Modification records

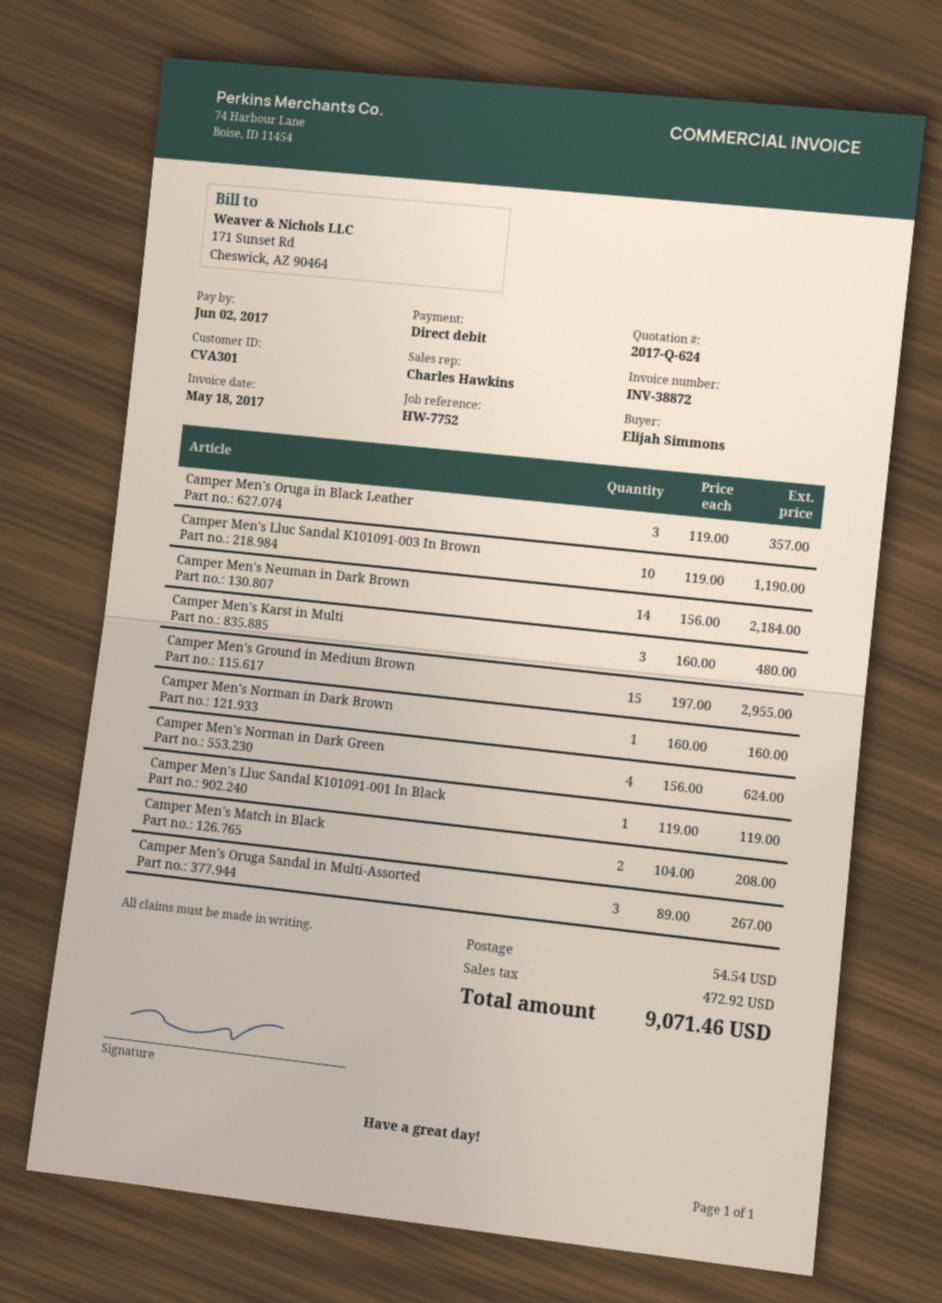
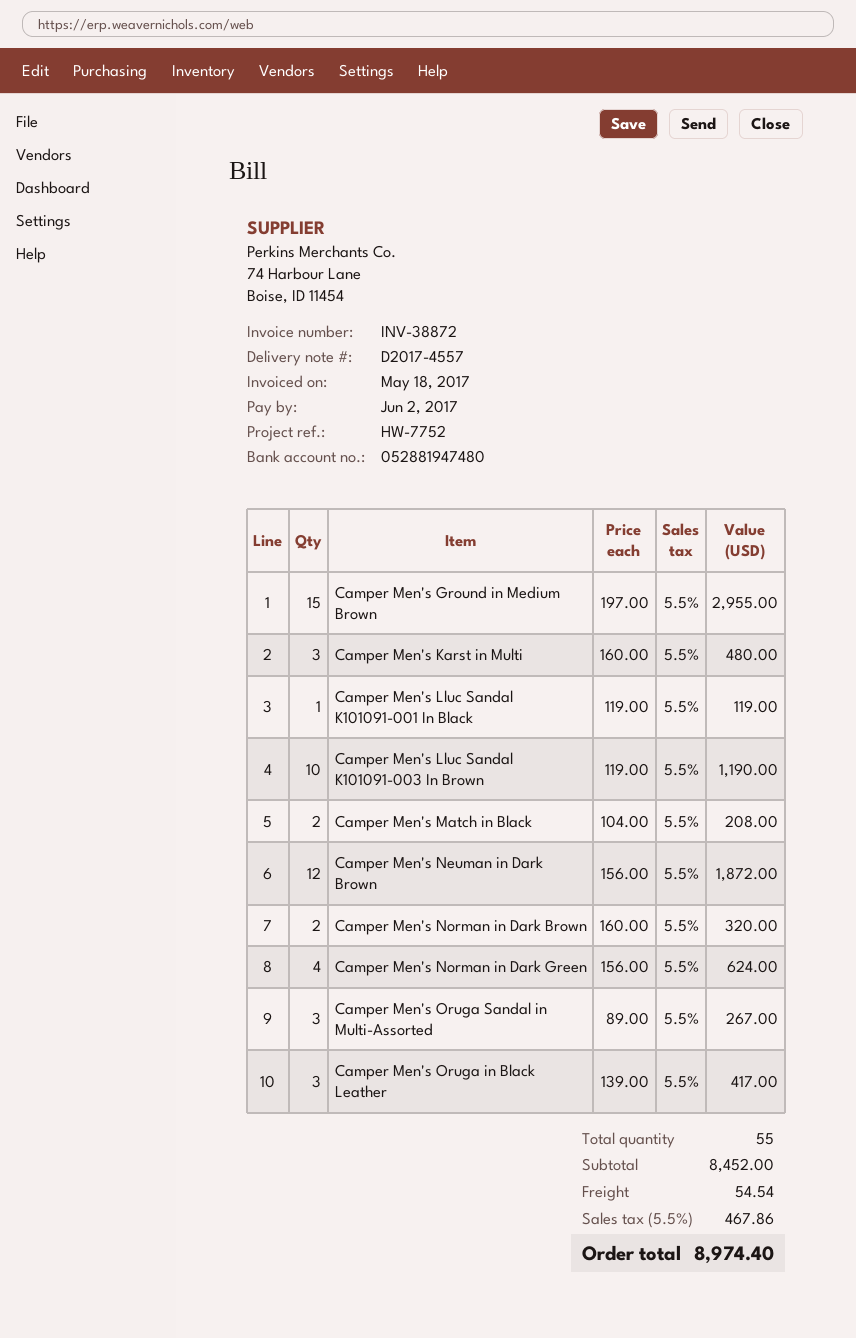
Camper Men's Oruga in Black Leather: 3 x 119.00 = 357.00 -> 3 x 139.00 = 417.00
Camper Men's Neuman in Dark Brown: 14 x 156.00 = 2184.00 -> 12 x 156.00 = 1872.00
Camper Men's Norman in Dark Brown: 1 x 160.00 = 160.00 -> 2 x 160.00 = 320.00
tax: 472.92 -> 467.86
total: 9071.46 -> 8974.40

What you have to do: Generate a word-for-word copy of the preceding records, excluding all pictures.

Answer for this exercise:
Camper Men's Oruga in Black Leather: 3 x 119.00 = 357.00 -> 3 x 139.00 = 417.00
Camper Men's Neuman in Dark Brown: 14 x 156.00 = 2184.00 -> 12 x 156.00 = 1872.00
Camper Men's Norman in Dark Brown: 1 x 160.00 = 160.00 -> 2 x 160.00 = 320.00
tax: 472.92 -> 467.86
total: 9071.46 -> 8974.40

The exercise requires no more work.